▶ **REQUIRED WORK**: In the entries below, find the line with "font-size: 31px ->" and the line with "font-size: 14px ->"; reproduce those two lines and all lines between them exactly, without pictures.

▶ **DATA TO USE**:
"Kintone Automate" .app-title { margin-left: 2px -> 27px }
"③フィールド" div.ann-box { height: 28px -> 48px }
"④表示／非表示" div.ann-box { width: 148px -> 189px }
---
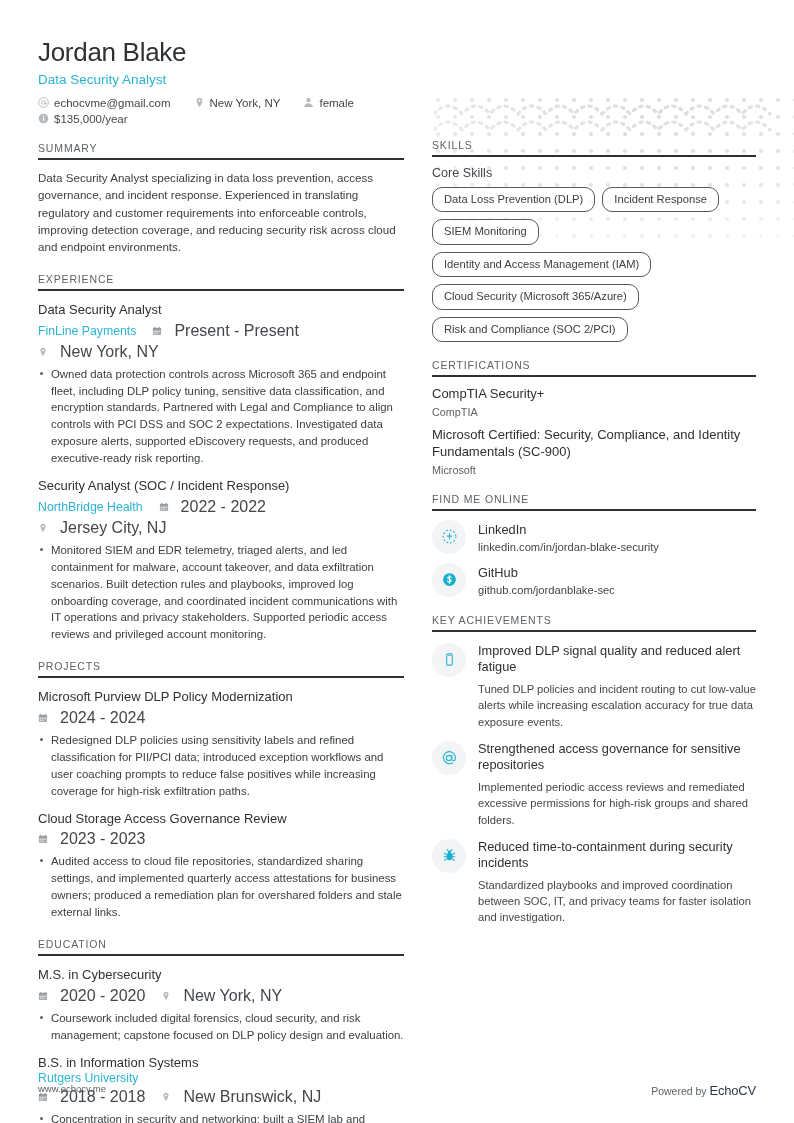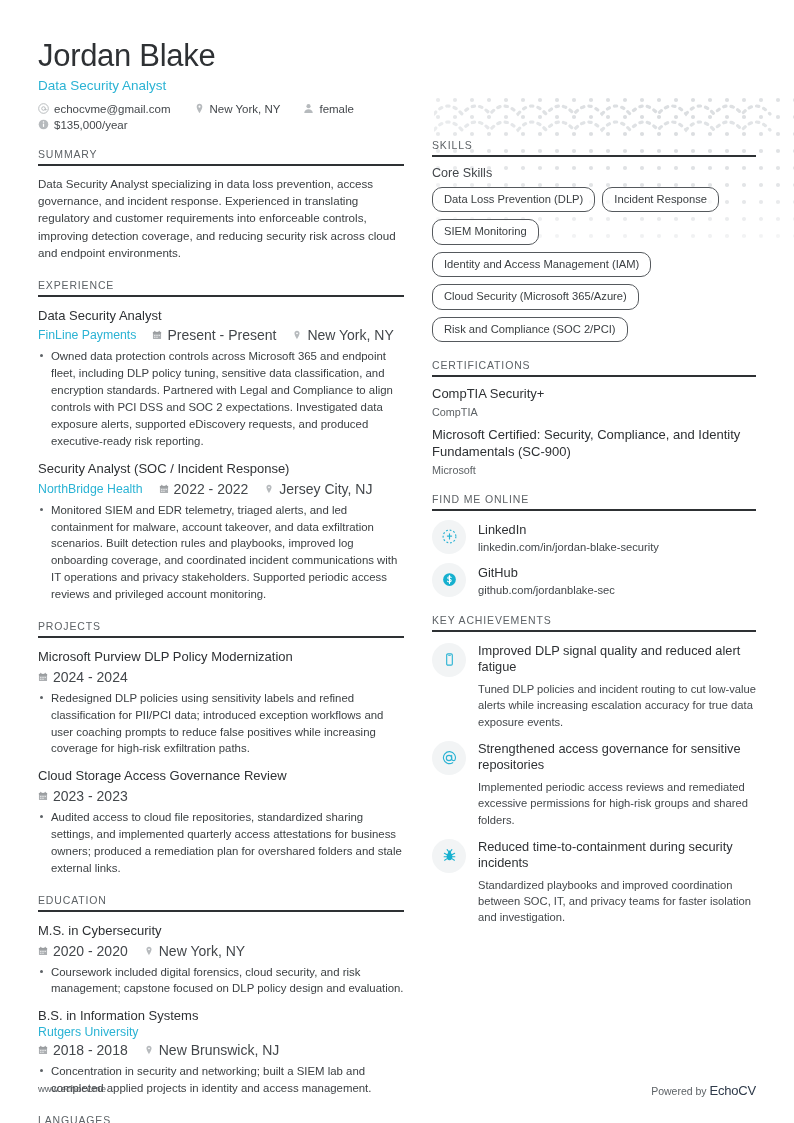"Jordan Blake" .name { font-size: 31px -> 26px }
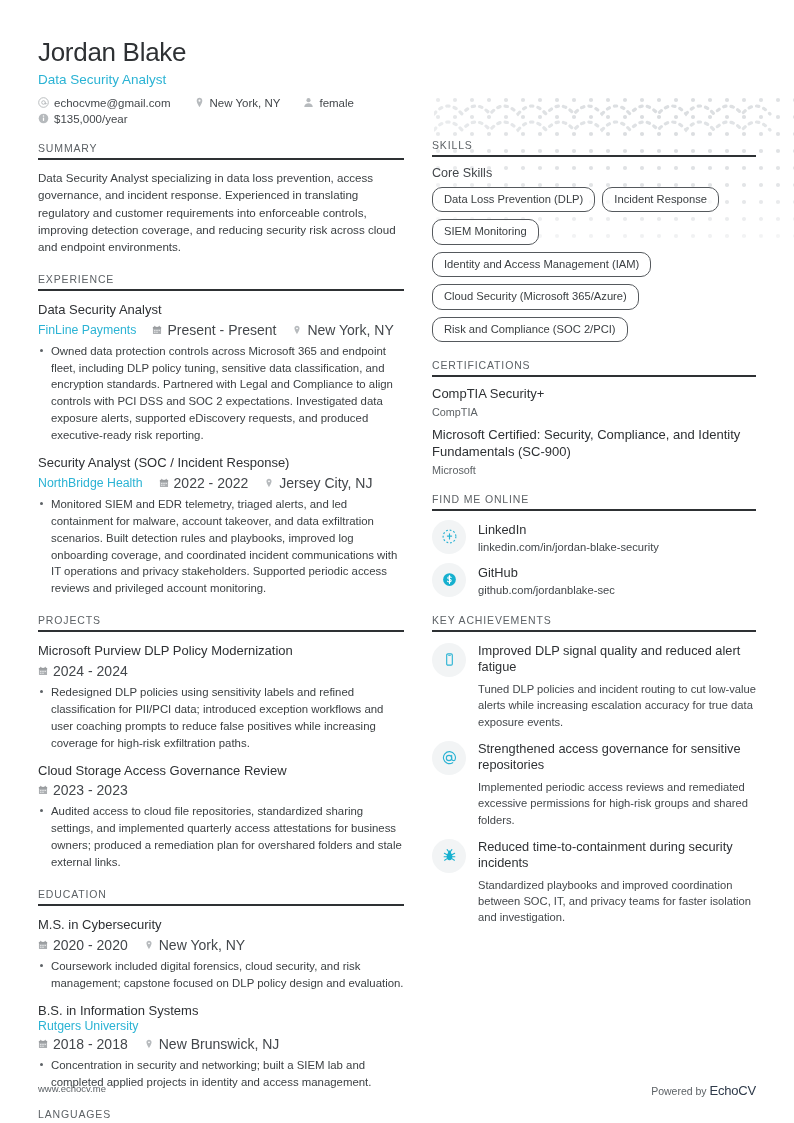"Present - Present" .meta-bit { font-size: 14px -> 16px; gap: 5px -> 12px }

▶ **SOLUTION TO THE EXERCISE**:
"Jordan Blake" .name { font-size: 31px -> 26px }
"Present - Present" .meta-bit { font-size: 14px -> 16px; gap: 5px -> 12px }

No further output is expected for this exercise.